To address this issue, in the first embodiment, rain drops are removed from the captured image 40 as the defocus removal at Step S34, so that the rain drop images 41, 41, . . . are removed from the captured image 40. An example of the rain drops removal is disclosed in INABA Hiroshi, OSHIRO Masakuni, KAMATA Sei-ichiro, “Raindrop removal from in-vehicle camera images based on matching adjacent frames”, Institute of Electronics, Information, and Communication Engineers (2011).

According to the disclosure, the detector 203 detects the areas corresponding to the rain drop images 41, 41, . . . (rain drop areas) in a frame of the captured image 40 from which the rain drop images 41, 41, . . . are to be removed (referred to as a target frame) and several frames prior to the target frame (previous frames). The rain drop areas may be detected by, for example, applying edge detection to the captured image 40. The detector 203 then interpolates the areas corresponding to the rain drops in the target frame using luminance information of the rain drop areas in the target frame and the luminance information of the rain drop areas corresponding to the rain drop areas in the target frame in the previous frames. This technology uses the fact that, assuming that the vehicle travels linearly, the array of pixels on a line connecting one point in the image of the target frame to the vanishing point in front of the camera 36R can be found in the previous frame as an extension or contraction of the same pixel array.

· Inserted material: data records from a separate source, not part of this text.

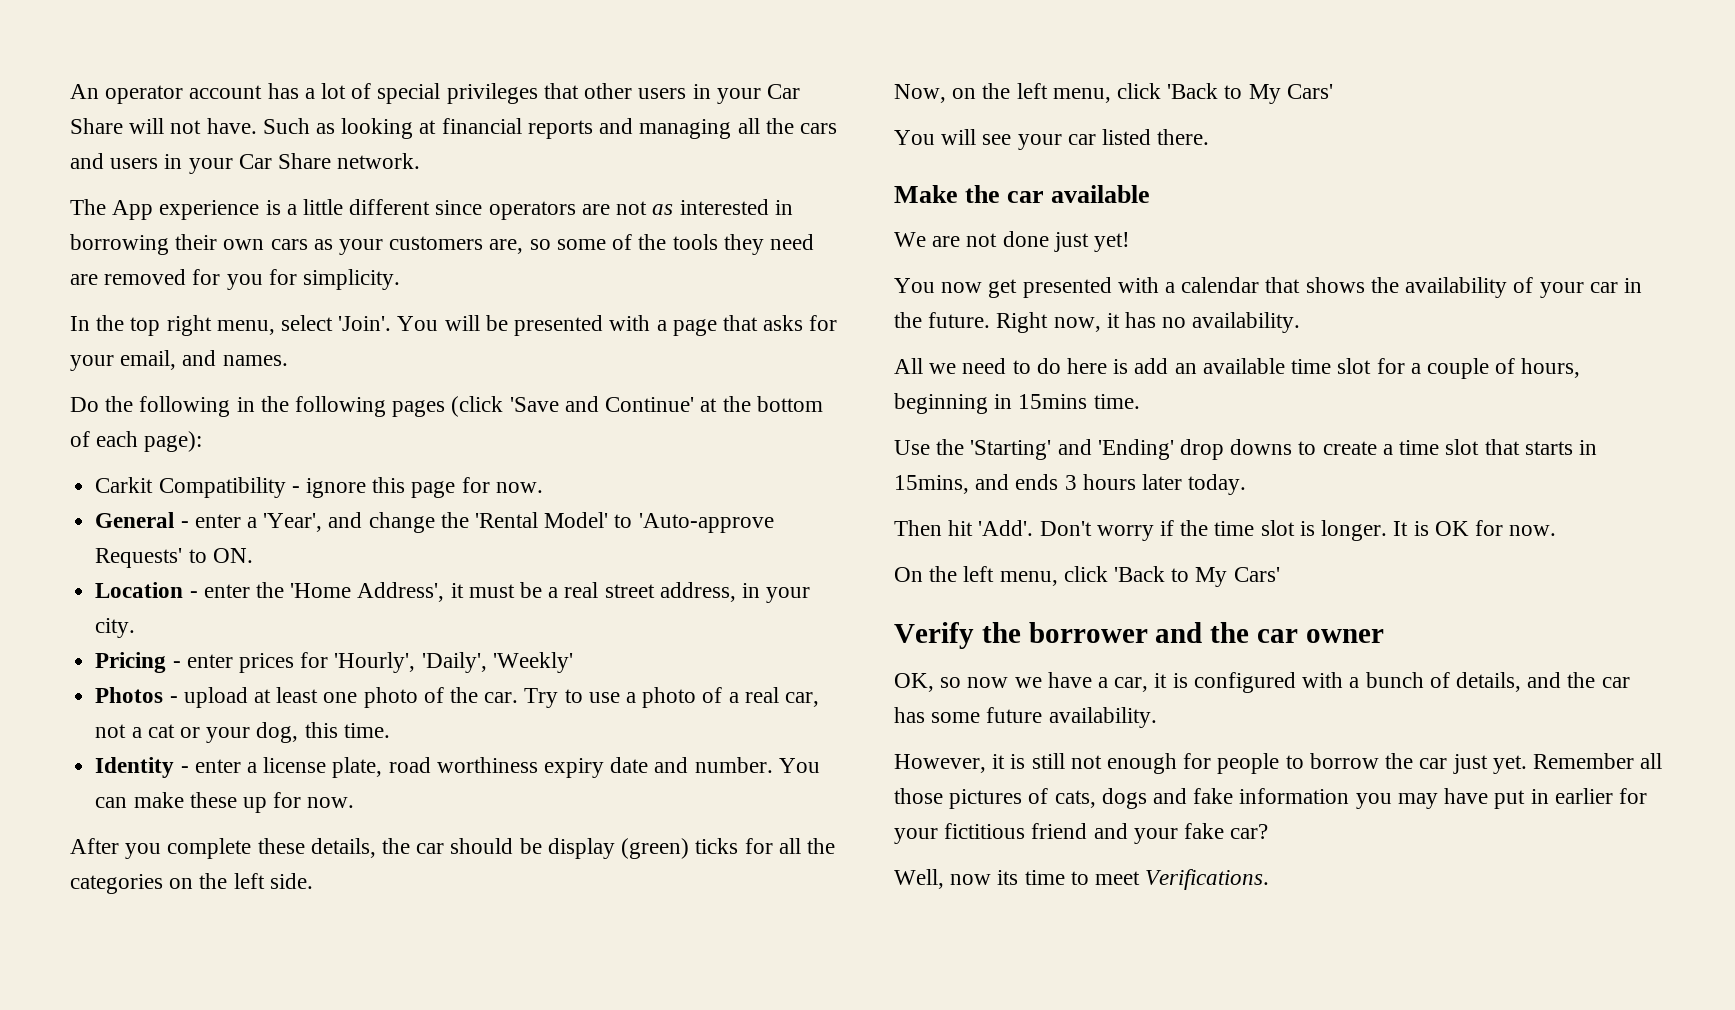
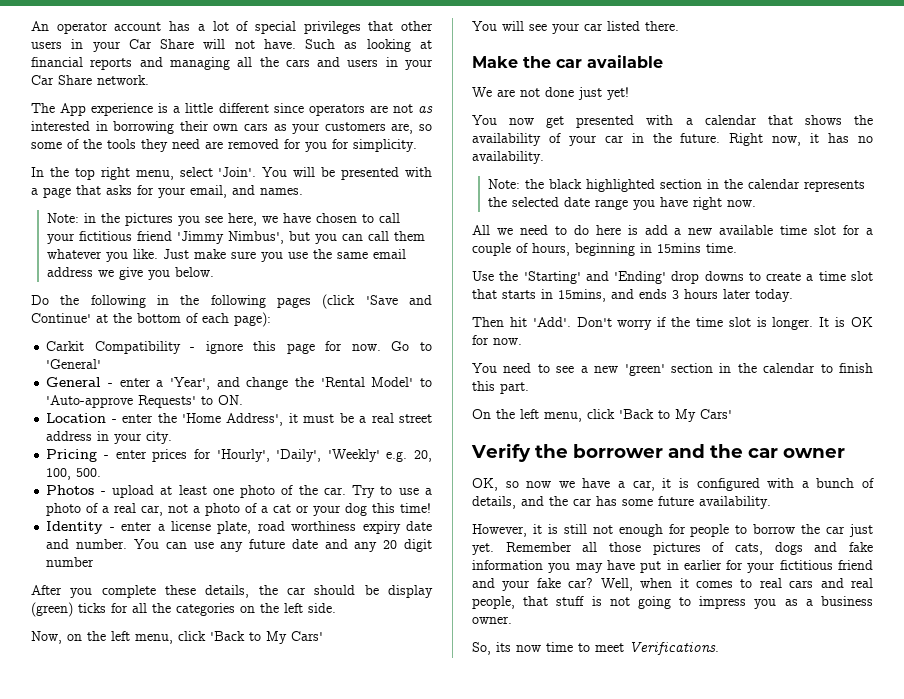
(288, 360) none -> [47,213,401,226] [47,231,426,244] [47,249,407,262] [47,267,215,280] // Note: in the pictures you see here, we have chosen to call your fictitious friend 'Jimmy Nimbus', but you can call them whatever you like. Just make sure you use the same email address we give you below.
(543, 487) none -> [391,341,433,351] [46,359,102,369] Go to 'General'
[659,582,736,602] address, -> [46,431,93,441] address
(573, 662) none -> [386,450,432,462] [46,468,102,480] e.g. 20, 100, 500.
[147,722,390,743] cat or your dog, this time. -> [205,503,432,516] photo of a cat or your dog this time!
[133,792,355,813] make these up for now. -> [193,539,433,552] [46,557,95,567] use any future date and any 20 digit number
(1301, 322) none -> [488,179,866,192] [488,197,757,210] // Note: the black highlighted section in the calendar represents the selected date range you have right now.
[1174,363,1197,374] an -> [674,228,713,235] a new
(1557, 530) none -> [472,363,874,376] [472,381,529,394] // You need to see a new 'green' section in the calendar to finish this part.
[894,869,1019,889] // Well, now its -> [600,578,873,591] [472,596,873,609] [472,616,512,624] [472,642,541,655] Well, when it comes to real cars and real people, that stuff is not going to impress you as a business owner. // So, its now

At the following Step S35, the operation information acquiring unit 201 acquires the information indicating the positions of the wiper arms 34. The information indicating the positions of the wiper arms 34 can be acquired from, for example, the wiper control device 15. The detector 203 then determines the position of the wiper arm area 53 in the captured image 40 based on the positions of the wiper arms 34 acquired by the operation information acquiring unit 201. Once the position of the wiper arm area 53 is determined, the detector 203 shifts the processing to Step S36.

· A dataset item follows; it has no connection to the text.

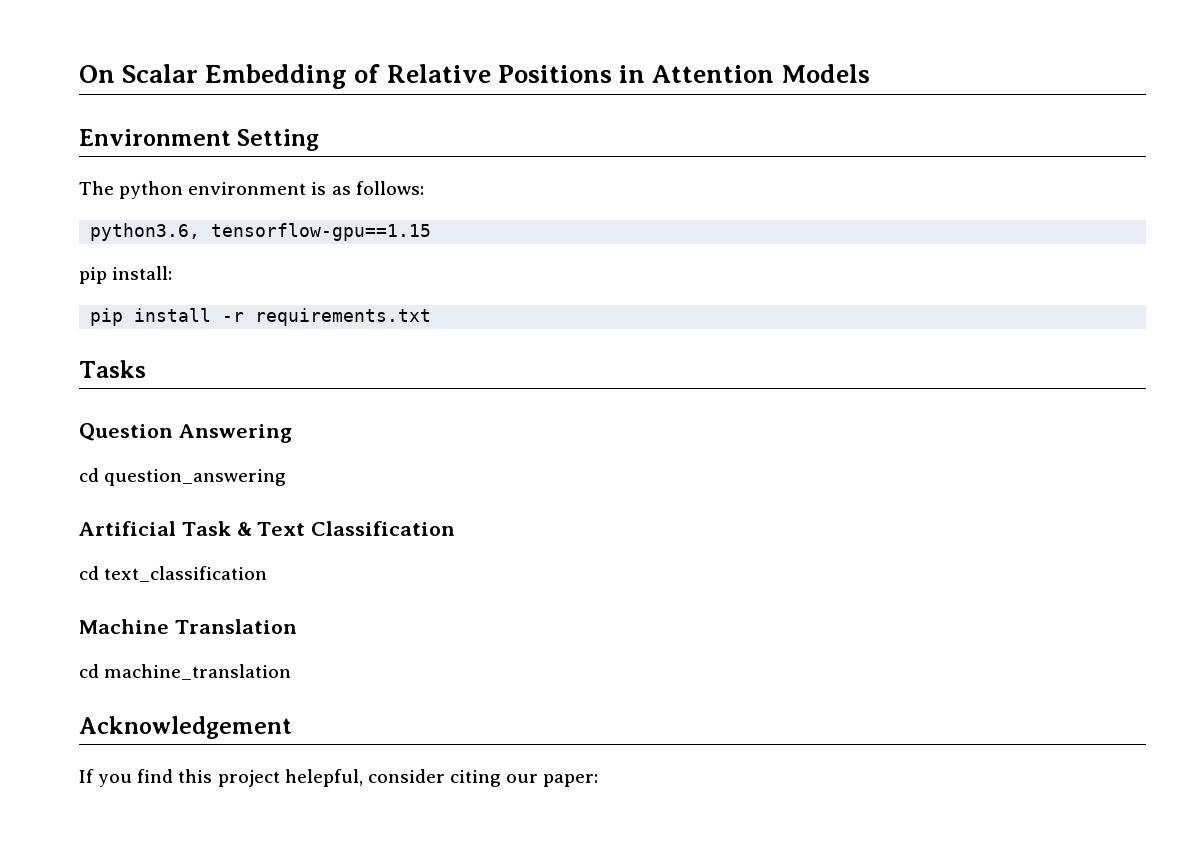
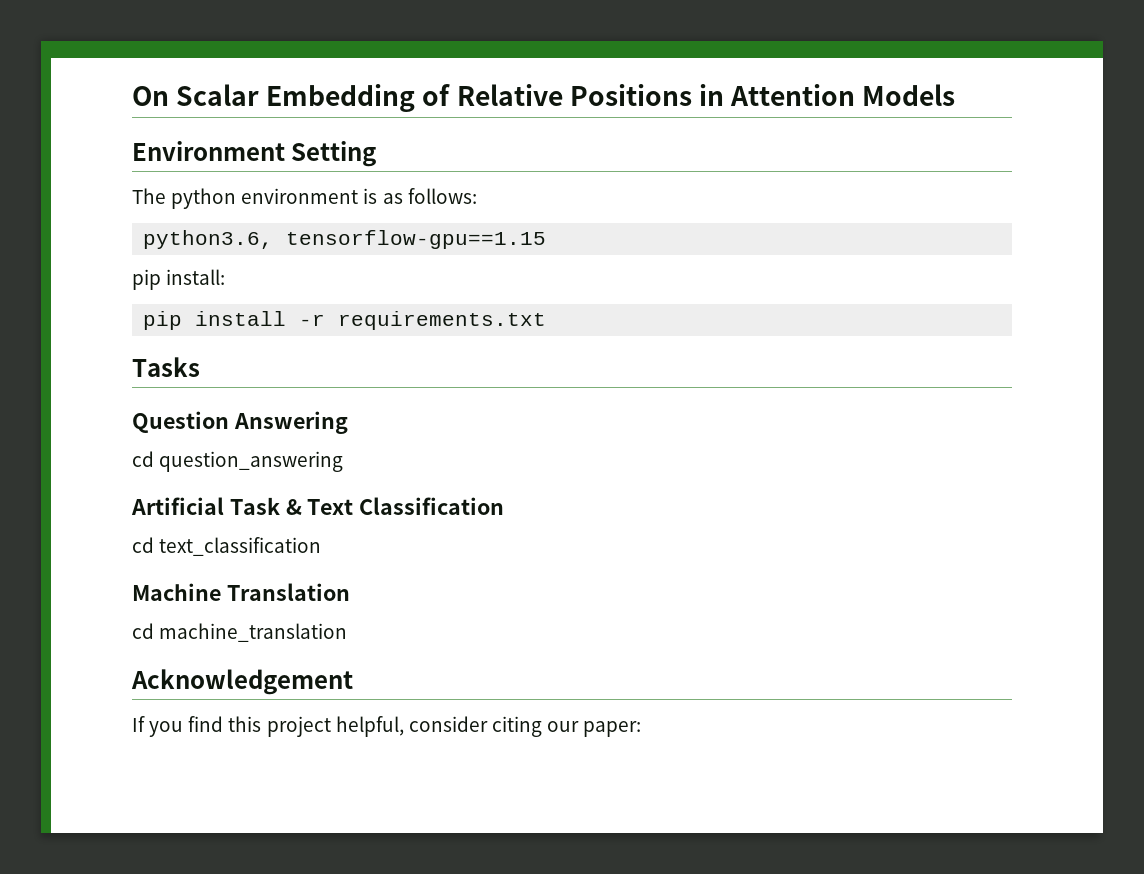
[284,769,363,787] helepful, -> [335,716,404,737] helpful,

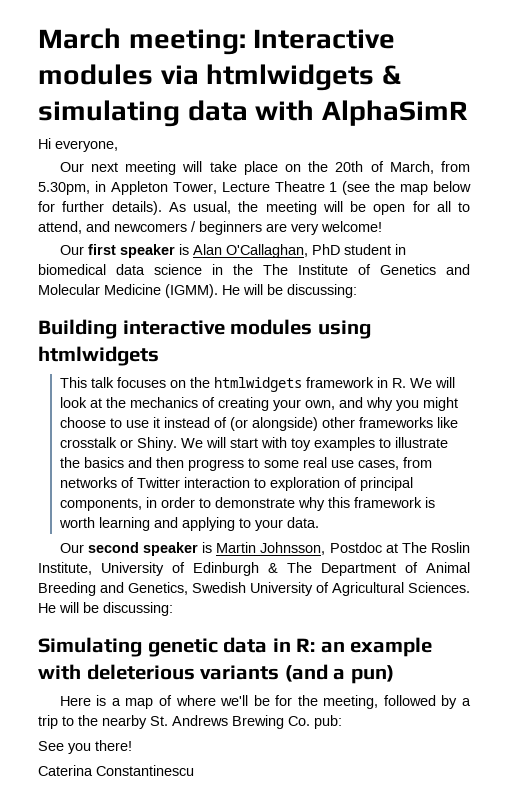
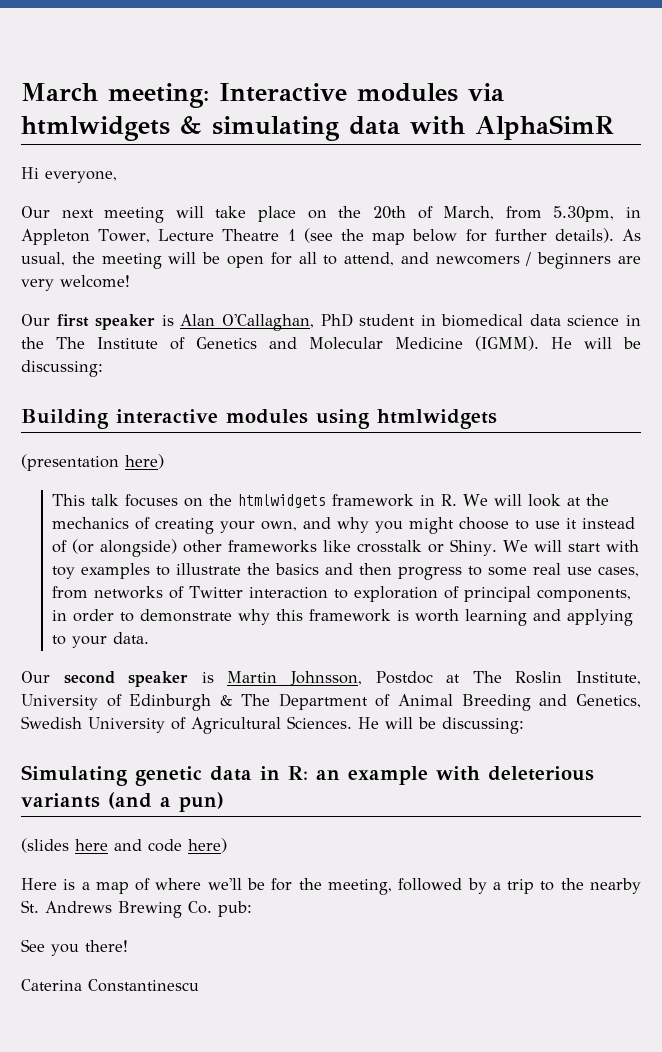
(159, 356) none -> [21,454,164,471] // (presentation here)
(394, 674) none -> [21,838,227,853] // (slides here and code here)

The detector 203 switches to the first classifier or to the second classifier with which the object area is detected, based on the position of the wiper arm area 53 determined at Step S35.

At Step S32, the detection parameter setting unit 202 compares, for the operation related to the wipers, the operation information having been previously acquired and the operation information having just been acquired, and determines if the operation information has changed. If the detection parameter setting unit 202 determines that the operation information has changed, the detection parameter setting unit 202 determines the type of the change.

If the detection parameter setting unit 202 determines that the operation information related to the wipers has changed, and the type of the change is a change from operating to non-operating of the wipers at Step S32, the detection parameter setting unit 202 shifts the processing to Step S37.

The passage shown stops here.